Are green taxes funding offshore oil and gas exploration?
Green taxes are meant to shift the burden of tax away from environmentally damaging activities like CO2 emissions or waste going to landfill, to environmentally good things like renewable energy and tackling fuel poverty. But arguably, the huge inflow of green taxes and levies, worth over £3billion in 2011-12 and more than double that by 2016-17, has made it possible for the Coalition to support a new round of offshore and gas exploration. As we blogged on Budget Day, the Chancellor announced a new £3 billion field allowance for” particularly deep fields with sizeable reserves targeted at the West of Shetland.”

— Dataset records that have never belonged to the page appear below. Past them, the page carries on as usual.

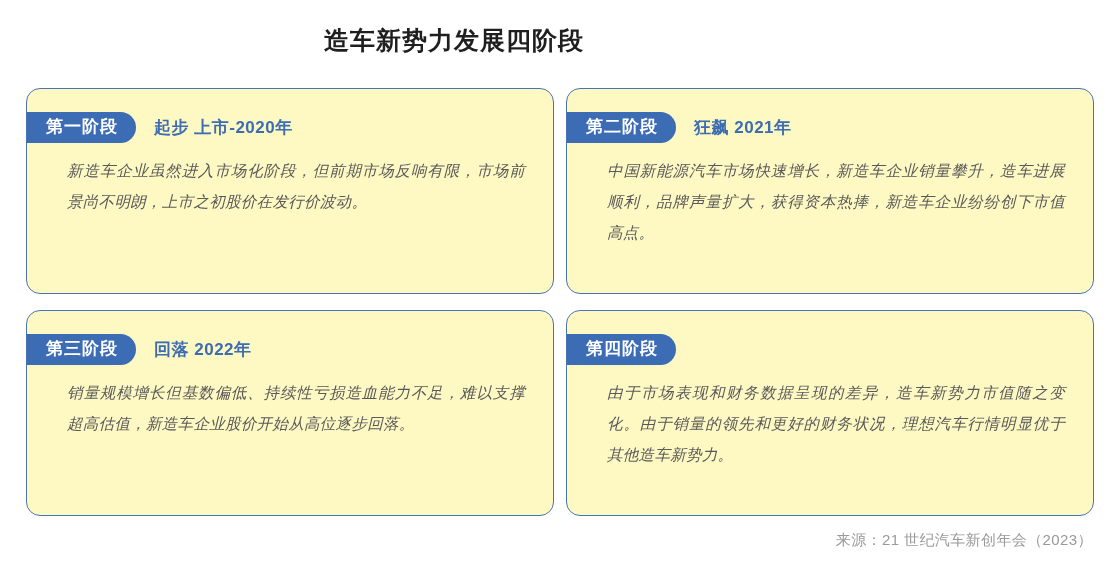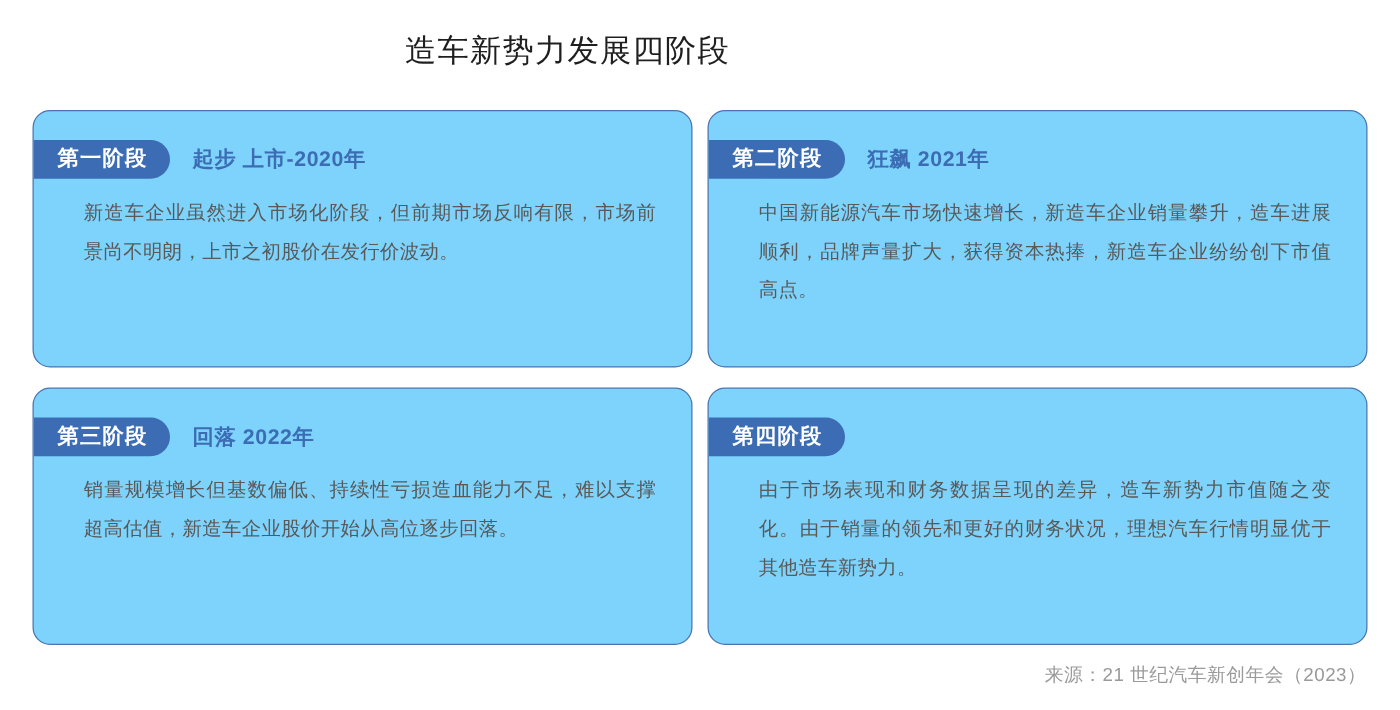--- a/index.html
+++ b/index.html
@@ -15,21 +15,21 @@
     position: relative;
   }
 
   .page-title {
     position: absolute;
     top: 24px;
     left: 0;
     width: 908px;
     text-align: center;
     font-size: 25px;
-    font-weight: normal;
+    font-weight: bold;
     color: #1f1f1f;
     letter-spacing: 1px;
   }
 
   .cards-grid {
     position: absolute;
     top: 88px;
     left: 26px;
     width: 1068px;
     display: grid;
@@ -37,21 +37,21 @@
     grid-template-rows: 206px 206px;
     column-gap: 12px;
     row-gap: 16px;
   }
 
   .card {
     position: relative;
     box-sizing: border-box;
     border: 1.4px solid #4a74b0;
     border-radius: 14px;
-    background: #7dd3fc;
+    background: #fef9c3;
     overflow: hidden;
   }
 
   .card-header {
     position: absolute;
     top: 23px;
     left: 0;
     display: flex;
     align-items: center;
     white-space: nowrap;
@@ -80,20 +80,21 @@
     position: absolute;
     top: 66px;
     left: 40px;
     right: 28px;
     font-size: 15.5px;
     line-height: 2.0;
     color: #595959;
     letter-spacing: 0.3px;
     text-align: justify;
     text-justify: inter-ideograph;
+    font-style: italic;
   }
 
   .source-note {
     position: absolute;
     right: 27px;
     bottom: 18px;
     font-size: 15px;
     color: #9a9a9a;
     letter-spacing: 0.4px;
   }

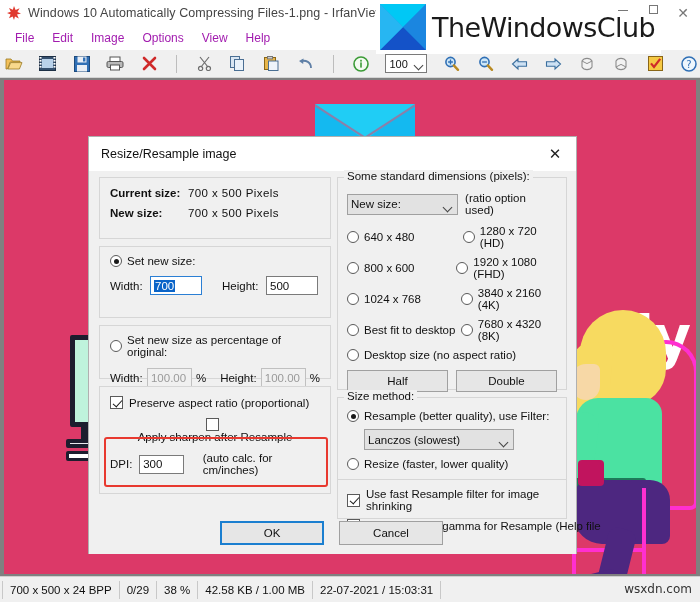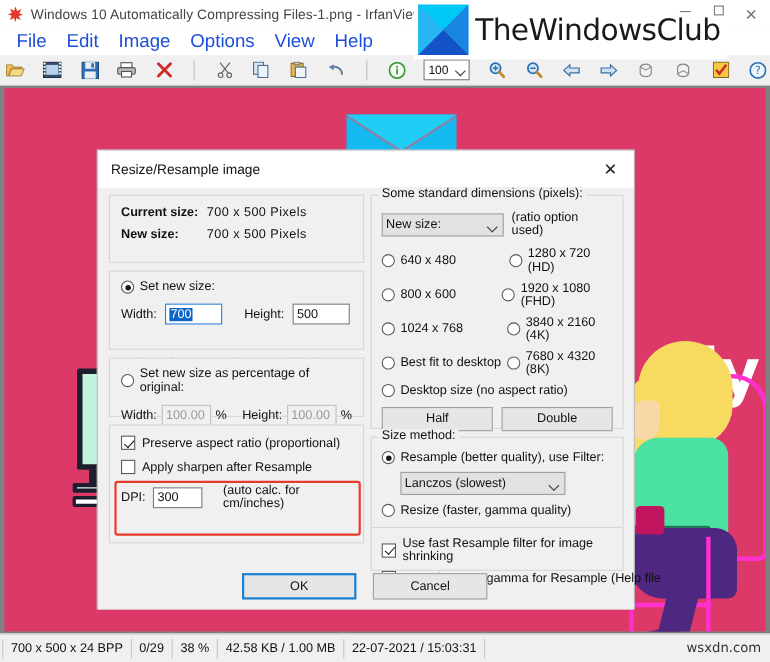--- a/index.html
+++ b/index.html
@@ -58,21 +58,21 @@
     font-family: "DejaVu Sans", sans-serif; font-weight: 400;
     white-space: nowrap;
   }
 
   
   .menubar {
     position: absolute; left: 0; top: 26px; width: 700px; height: 24px;
     background: #ffffff; display: flex; align-items: center; padding-left: 6px;
   }
   .menu-item {
-    font-size: 17px; color: #1d4ed8; padding: 2px 9px; white-space: nowrap;
+    font-size: 12px; color: #a21caf; padding: 2px 9px; white-space: nowrap;
   }
 
   
   .toolbar {
     position: absolute; left: 0; top: 50px; width: 700px; height: 28px;
     background: #f0f0f0; border-bottom: 1px solid #d4d4d4;
     display: flex; align-items: center; padding-left: 3px; gap: 12px;
   }
   .tbtn {
     width: 22px; height: 22px; display: flex; align-items: center; justify-content: center;
@@ -593,21 +593,21 @@
             </div>
             <span style="margin-left:4px;">%</span>
           </div>
         </div>
 
         <div class="grp" style="height:108px; padding:9px 10px 0 10px; position:relative;">
           <div class="row" style="margin-bottom:9px;">
             <span class="check on"></span>
             <span>Preserve aspect ratio (proportional)</span>
           </div>
-          <div class="row" style="margin-bottom:9px;">
+          <div class="row" style="margin-bottom:9px;flex-direction:column;">
             <span class="check"></span>
             <span>Apply sharpen after Resample</span>
           </div>
           <div class="row">
             <span style="width:32px;">DPI:</span>
             <div class="txtbox" style="width:48px;">
               <span>300</span>
             </div>
             <span style="margin-left:19px;">(auto calc. for cm/inches)</span>
           </div>
@@ -675,21 +675,21 @@
             <span>Resample (better quality), use Filter:</span>
           </div>
           <div class="row" style="margin-bottom:8px; padding-left:17px;">
             <div class="combo" style="width:150px;">
               <span>Lanczos (slowest)</span>
               <span class="arrow"><i class="chevron"></i></span>
             </div>
           </div>
           <div class="row" style="margin-bottom:9px;">
             <span class="radio"></span>
-            <span>Resize (faster, gamma quality)</span>
+            <span>Resize (faster, lower quality)</span>
           </div>
           <div style="height:1px; background:#d6d6d6; margin:0 -9px 8px -9px;"></div>
           <div class="row" style="margin-bottom:7px;">
             <span class="check on"></span>
             <span>Use fast Resample filter for image shrinking</span>
           </div>
           <div class="row">
             <span class="check"></span>
             <span style="white-space:nowrap;">Try to improve gamma for Resample (Help file</span>
           </div>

George Osborne also increased the allowance for small oil and gas fields to £150 million. This was backed by “a new gas generation strategy” to secure investment in gas fired power stations.
We suspect that the total green tax take is actually much higher, though the environmental tax figures are not all in one place. But according to the OBR, combined receipts from four environmental taxes – climate change levy (CCL), aggregates levy, landfill tax Emissions Trading Scheme (ETS) – are expected to increase from £2.4 billion in 2011-12 to £5.9 billion in 2016-17. This rise primarily reflects the introduction of the carbon price floor in 2013-14 starting at £9.55 a tonne of CO2, as well as the new round (Phase 3) of the ETS in 2013. This will auction a higher number of allowances.
Add to this the revenues from the Carbon Reduction Commitment (CRC). The CRC is likely to bring in about £700m in 2011-12, about the same as last year. In June, the largest service sector organisations check in to buy their CO2 allowances at £12 a tonne, set by the Chancellor in this week’s Budget. CRC revenues look likely to rise to £1bn by 2016-17.
As the Coalition agreement said: “The Government believes that the tax system needs to be reformed to make it more competitive, simpler, greener and fairer.”